The task:
Within the entries below, the lines from the one with "tax: 22% = 379.89 -> 22% = 381.66" through the one with "Occidental Leather 5005" are to be set down exactly, both ends kept.

Material to process:
+++
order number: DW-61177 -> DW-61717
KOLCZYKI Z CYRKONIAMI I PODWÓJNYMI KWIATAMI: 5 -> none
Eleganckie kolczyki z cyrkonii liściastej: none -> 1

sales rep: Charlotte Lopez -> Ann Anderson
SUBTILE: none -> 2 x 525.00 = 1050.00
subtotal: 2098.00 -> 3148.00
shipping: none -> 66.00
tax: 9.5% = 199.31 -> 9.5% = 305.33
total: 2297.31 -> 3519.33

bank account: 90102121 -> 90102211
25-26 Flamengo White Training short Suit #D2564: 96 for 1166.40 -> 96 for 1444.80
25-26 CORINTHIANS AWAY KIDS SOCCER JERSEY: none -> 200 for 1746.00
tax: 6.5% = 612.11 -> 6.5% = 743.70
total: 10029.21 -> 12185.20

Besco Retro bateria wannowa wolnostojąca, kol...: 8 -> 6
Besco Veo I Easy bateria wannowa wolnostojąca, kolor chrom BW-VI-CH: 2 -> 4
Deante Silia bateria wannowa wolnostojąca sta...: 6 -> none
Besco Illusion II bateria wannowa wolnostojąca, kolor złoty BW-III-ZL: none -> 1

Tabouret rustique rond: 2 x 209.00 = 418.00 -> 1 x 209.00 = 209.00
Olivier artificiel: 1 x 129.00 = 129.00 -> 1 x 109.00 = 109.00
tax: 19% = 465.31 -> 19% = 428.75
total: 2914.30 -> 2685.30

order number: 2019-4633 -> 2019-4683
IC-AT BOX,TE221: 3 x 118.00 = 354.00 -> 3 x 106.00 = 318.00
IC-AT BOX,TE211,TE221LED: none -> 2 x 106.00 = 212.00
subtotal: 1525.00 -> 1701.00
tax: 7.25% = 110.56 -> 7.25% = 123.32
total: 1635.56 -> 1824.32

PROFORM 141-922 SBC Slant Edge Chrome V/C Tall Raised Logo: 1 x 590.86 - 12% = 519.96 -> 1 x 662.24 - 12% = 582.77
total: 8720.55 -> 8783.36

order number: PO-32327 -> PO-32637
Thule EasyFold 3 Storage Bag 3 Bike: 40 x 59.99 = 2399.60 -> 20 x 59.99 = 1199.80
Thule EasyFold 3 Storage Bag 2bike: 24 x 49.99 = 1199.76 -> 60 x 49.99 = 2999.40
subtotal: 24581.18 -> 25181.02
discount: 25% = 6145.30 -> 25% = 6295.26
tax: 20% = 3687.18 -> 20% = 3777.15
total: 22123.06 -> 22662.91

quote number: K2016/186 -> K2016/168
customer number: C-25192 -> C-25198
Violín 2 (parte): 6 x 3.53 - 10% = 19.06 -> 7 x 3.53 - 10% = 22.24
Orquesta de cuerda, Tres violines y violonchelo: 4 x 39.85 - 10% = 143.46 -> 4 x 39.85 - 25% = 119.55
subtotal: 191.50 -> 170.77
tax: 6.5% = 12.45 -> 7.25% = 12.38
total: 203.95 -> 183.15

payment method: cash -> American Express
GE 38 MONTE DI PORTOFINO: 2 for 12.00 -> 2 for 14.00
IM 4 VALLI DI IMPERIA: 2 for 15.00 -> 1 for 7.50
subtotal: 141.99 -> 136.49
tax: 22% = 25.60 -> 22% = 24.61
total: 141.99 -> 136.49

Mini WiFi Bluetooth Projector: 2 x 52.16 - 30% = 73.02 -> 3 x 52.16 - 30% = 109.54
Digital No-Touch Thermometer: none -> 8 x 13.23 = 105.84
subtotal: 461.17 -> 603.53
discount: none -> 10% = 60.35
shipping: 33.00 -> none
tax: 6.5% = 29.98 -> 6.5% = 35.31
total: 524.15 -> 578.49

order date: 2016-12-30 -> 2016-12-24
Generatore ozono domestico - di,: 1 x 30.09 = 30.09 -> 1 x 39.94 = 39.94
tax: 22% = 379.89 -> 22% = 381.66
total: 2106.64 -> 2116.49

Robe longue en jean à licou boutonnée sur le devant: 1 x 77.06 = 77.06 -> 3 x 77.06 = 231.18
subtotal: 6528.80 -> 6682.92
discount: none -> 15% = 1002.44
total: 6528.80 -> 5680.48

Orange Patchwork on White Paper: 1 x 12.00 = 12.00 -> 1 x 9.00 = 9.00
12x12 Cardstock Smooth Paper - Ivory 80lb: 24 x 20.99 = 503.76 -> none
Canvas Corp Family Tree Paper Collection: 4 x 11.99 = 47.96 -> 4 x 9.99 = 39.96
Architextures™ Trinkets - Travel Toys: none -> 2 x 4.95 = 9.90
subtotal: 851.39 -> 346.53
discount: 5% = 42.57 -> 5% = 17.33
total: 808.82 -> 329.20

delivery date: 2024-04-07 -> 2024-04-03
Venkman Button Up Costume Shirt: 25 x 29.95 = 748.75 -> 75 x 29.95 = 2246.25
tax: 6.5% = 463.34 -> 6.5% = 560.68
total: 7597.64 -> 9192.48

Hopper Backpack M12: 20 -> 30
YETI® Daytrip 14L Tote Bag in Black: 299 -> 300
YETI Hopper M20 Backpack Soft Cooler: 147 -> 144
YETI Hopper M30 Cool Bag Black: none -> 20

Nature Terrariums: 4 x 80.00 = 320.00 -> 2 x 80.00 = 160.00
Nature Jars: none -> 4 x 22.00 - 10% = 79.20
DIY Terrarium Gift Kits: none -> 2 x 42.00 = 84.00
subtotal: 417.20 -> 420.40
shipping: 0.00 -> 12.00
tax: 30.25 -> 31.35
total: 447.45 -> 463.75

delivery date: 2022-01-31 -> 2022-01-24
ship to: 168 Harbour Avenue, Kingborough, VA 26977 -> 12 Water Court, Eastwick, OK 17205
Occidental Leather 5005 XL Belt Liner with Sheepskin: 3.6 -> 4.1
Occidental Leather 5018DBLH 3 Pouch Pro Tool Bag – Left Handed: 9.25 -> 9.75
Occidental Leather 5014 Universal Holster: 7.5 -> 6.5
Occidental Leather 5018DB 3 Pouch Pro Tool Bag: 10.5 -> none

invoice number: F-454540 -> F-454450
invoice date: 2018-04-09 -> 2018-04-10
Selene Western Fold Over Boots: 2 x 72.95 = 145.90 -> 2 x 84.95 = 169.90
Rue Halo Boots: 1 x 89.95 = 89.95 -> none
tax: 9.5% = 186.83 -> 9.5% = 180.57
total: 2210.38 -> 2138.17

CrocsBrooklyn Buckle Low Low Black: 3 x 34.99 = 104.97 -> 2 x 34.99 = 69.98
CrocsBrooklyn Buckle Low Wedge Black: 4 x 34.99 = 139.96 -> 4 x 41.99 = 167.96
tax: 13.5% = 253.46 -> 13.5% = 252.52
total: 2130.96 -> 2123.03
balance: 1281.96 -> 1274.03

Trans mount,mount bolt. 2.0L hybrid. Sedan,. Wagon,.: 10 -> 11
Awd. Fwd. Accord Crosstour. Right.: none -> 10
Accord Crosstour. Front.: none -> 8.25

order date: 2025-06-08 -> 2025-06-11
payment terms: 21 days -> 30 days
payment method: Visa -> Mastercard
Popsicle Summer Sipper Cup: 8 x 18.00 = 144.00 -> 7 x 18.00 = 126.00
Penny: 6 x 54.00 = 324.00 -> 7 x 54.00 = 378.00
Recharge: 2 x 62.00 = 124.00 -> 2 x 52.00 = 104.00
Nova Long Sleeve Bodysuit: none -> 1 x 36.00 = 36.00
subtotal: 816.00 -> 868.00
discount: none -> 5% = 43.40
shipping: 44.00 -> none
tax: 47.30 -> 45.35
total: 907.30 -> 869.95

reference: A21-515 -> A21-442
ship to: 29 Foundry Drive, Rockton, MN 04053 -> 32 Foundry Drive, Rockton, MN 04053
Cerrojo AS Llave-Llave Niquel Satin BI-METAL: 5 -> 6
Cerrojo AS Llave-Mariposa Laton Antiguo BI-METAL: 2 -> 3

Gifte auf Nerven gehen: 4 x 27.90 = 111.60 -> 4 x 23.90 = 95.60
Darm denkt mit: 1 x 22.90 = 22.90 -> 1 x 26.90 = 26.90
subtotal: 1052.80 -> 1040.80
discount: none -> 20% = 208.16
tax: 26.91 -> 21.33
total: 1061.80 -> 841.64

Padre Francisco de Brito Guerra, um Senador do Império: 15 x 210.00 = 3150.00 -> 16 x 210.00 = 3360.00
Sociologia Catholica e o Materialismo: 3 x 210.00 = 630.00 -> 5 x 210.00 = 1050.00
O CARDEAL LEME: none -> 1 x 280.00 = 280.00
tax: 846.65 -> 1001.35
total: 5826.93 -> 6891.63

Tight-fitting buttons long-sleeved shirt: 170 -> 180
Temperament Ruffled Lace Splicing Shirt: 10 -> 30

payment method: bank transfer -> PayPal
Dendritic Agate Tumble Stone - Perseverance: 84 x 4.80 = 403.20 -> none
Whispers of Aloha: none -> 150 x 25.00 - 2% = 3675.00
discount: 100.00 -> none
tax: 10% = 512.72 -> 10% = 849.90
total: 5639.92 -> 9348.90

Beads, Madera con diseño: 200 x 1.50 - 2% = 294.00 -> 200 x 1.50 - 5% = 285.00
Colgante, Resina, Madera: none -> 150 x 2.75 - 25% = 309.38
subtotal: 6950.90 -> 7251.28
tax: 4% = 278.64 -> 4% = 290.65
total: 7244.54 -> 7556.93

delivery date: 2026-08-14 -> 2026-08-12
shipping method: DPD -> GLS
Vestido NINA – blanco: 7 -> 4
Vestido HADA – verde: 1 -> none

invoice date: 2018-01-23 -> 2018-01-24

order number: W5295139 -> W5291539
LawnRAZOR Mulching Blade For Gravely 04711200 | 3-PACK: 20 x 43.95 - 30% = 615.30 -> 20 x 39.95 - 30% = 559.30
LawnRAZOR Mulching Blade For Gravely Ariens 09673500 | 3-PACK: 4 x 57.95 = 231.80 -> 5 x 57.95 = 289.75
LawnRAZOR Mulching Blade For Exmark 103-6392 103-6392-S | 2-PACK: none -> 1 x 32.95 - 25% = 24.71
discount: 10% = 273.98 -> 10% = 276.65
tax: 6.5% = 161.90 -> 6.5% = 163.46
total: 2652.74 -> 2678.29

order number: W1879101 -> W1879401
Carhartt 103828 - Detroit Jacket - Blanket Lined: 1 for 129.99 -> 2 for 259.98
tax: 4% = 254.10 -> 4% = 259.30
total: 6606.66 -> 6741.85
+++
Answer for this exercise:
tax: 22% = 379.89 -> 22% = 381.66
total: 2106.64 -> 2116.49

Robe longue en jean à licou boutonnée sur le devant: 1 x 77.06 = 77.06 -> 3 x 77.06 = 231.18
subtotal: 6528.80 -> 6682.92
discount: none -> 15% = 1002.44
total: 6528.80 -> 5680.48

Orange Patchwork on White Paper: 1 x 12.00 = 12.00 -> 1 x 9.00 = 9.00
12x12 Cardstock Smooth Paper - Ivory 80lb: 24 x 20.99 = 503.76 -> none
Canvas Corp Family Tree Paper Collection: 4 x 11.99 = 47.96 -> 4 x 9.99 = 39.96
Architextures™ Trinkets - Travel Toys: none -> 2 x 4.95 = 9.90
subtotal: 851.39 -> 346.53
discount: 5% = 42.57 -> 5% = 17.33
total: 808.82 -> 329.20

delivery date: 2024-04-07 -> 2024-04-03
Venkman Button Up Costume Shirt: 25 x 29.95 = 748.75 -> 75 x 29.95 = 2246.25
tax: 6.5% = 463.34 -> 6.5% = 560.68
total: 7597.64 -> 9192.48

Hopper Backpack M12: 20 -> 30
YETI® Daytrip 14L Tote Bag in Black: 299 -> 300
YETI Hopper M20 Backpack Soft Cooler: 147 -> 144
YETI Hopper M30 Cool Bag Black: none -> 20

Nature Terrariums: 4 x 80.00 = 320.00 -> 2 x 80.00 = 160.00
Nature Jars: none -> 4 x 22.00 - 10% = 79.20
DIY Terrarium Gift Kits: none -> 2 x 42.00 = 84.00
subtotal: 417.20 -> 420.40
shipping: 0.00 -> 12.00
tax: 30.25 -> 31.35
total: 447.45 -> 463.75

delivery date: 2022-01-31 -> 2022-01-24
ship to: 168 Harbour Avenue, Kingborough, VA 26977 -> 12 Water Court, Eastwick, OK 17205
Occidental Leather 5005 XL Belt Liner with Sheepskin: 3.6 -> 4.1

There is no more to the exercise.